Last edited: Aug 21, 2009
16. Aug 21, 2009

jambaugh

If we're talking unitary operators in the complex extension then the inner product ( | ) they preserve must be the hermitian inner product of the Hilbert space (2nd case). The promotion to complex space is ambiguous with either R-orthogonal -> C-orthogonal or
R-orthogonal -> unitary. I was keying of the "unitary" term in the OP.

w.r.t. termonology I think of your "COMPLEX" one as the "real" inner product in the sense that it yields real norms on all (complex) vectors.
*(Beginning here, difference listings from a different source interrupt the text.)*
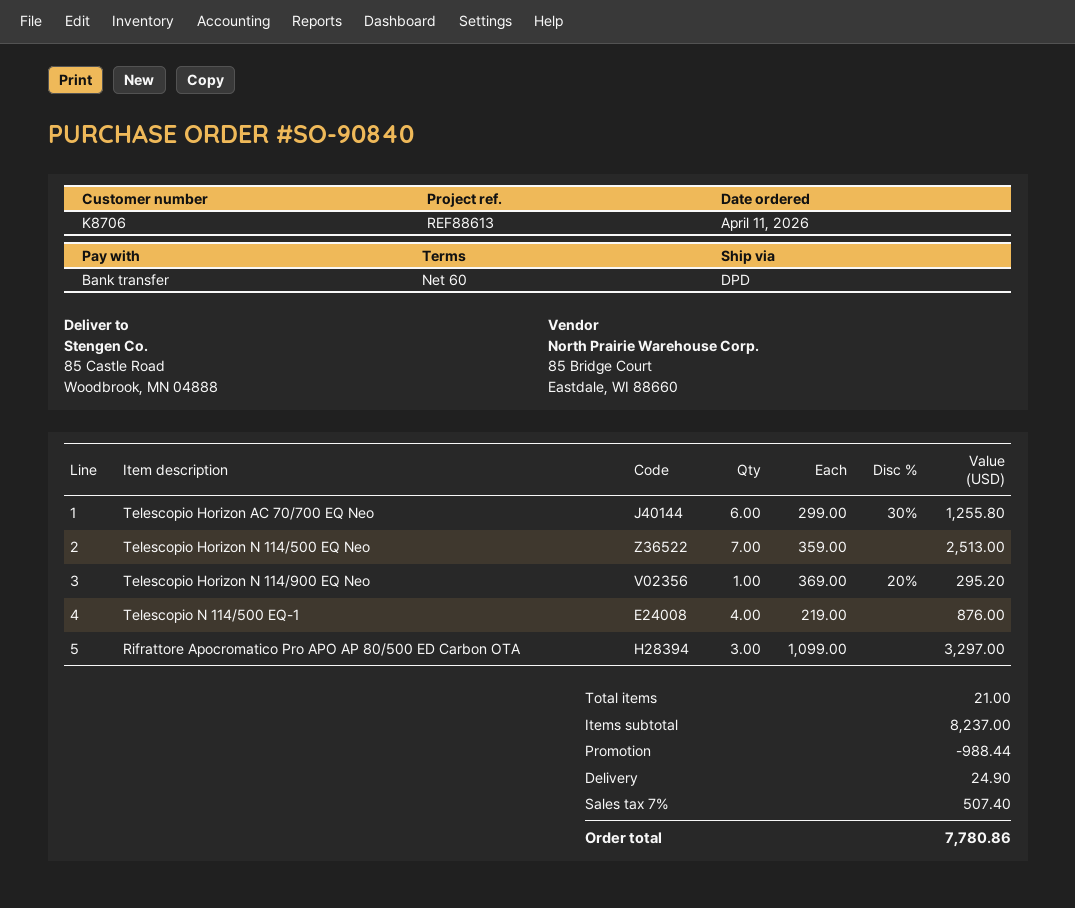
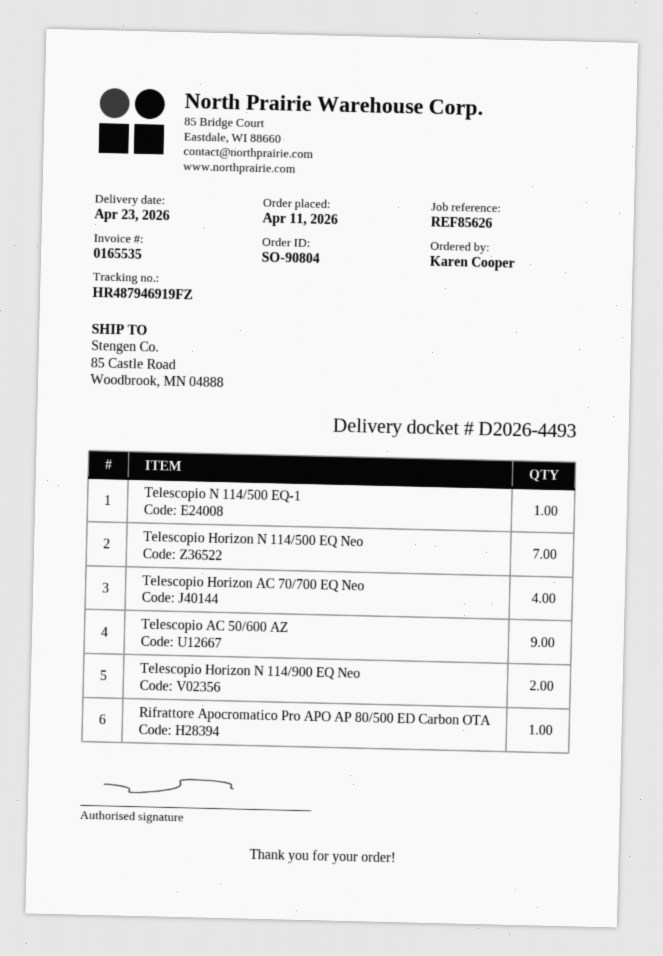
order number: SO-90840 -> SO-90804
reference: REF88613 -> REF85626
Telescopio Horizon AC 70/700 EQ Neo: 6 -> 4
Telescopio Horizon N 114/900 EQ Neo: 1 -> 2
Telescopio N 114/500 EQ-1: 4 -> 1
Rifrattore Apocromatico Pro APO AP 80/500 ED Carbon OTA: 3 -> 1
Telescopio AC 50/600 AZ: none -> 9

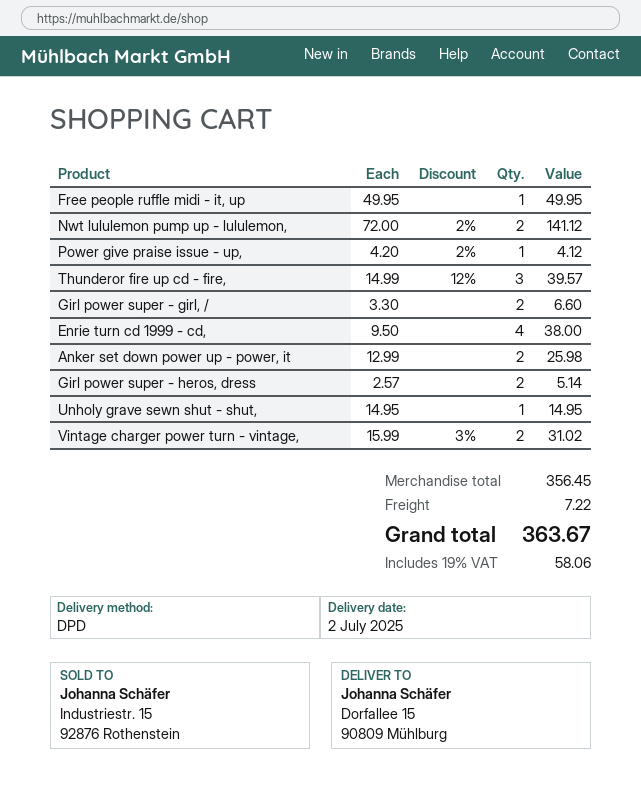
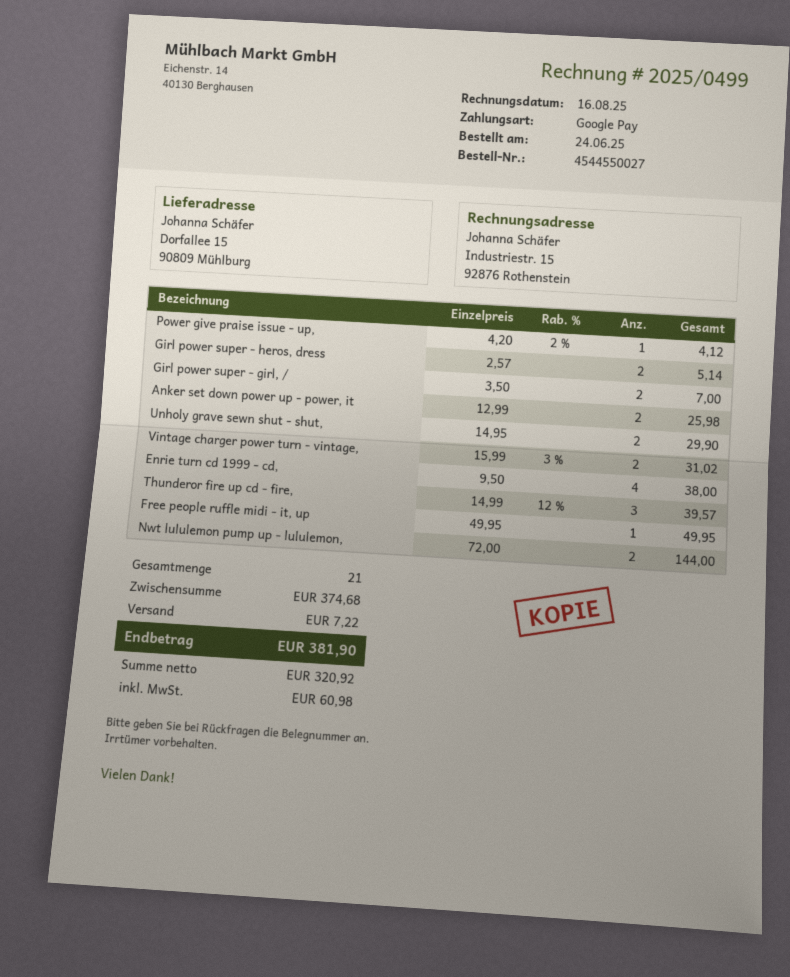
Nwt lululemon pump up - lululemon,: 2 x 72.00 - 2% = 141.12 -> 2 x 72.00 = 144.00
Girl power super - girl, /: 2 x 3.30 = 6.60 -> 2 x 3.50 = 7.00
Unholy grave sewn shut - shut,: 1 x 14.95 = 14.95 -> 2 x 14.95 = 29.90
subtotal: 356.45 -> 374.68
tax: 58.06 -> 60.98
total: 363.67 -> 381.90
Or more precisely that the invariance group is a real Lie group U(V) rather than the complex group SO(V;C).
But I think we understand each other beyond choice of terms.

17. Aug 21, 2009

libelec

You say I should study xTATAx = xTx, then xTATAx - xTx = O, then xT(ATA - I)x = O?

The problem with that is that x could belong to the kernel of ATA - I, and I don't see how I could manage to disregard that (the other possibilities: that ATA is I, or that x is the O of its vectorial space).

18. Aug 21, 2009

jambaugh

libelec,
I think you'll find a simpler demonstration of b.) starting with the fact that A will preserve the length of (x+y) for arbitrary x and y. Expand and see what happens.

19. Aug 21, 2009

Dick

You really ought to use that A^TA is self-adjoint.

20. Aug 22, 2009

CompuChip

If x belongs to the kernel of ATA - I for all vectors x then the kernel of ATA - I is all of the vector space. Undoubtedly you have seen that the only map with this property is the null map O.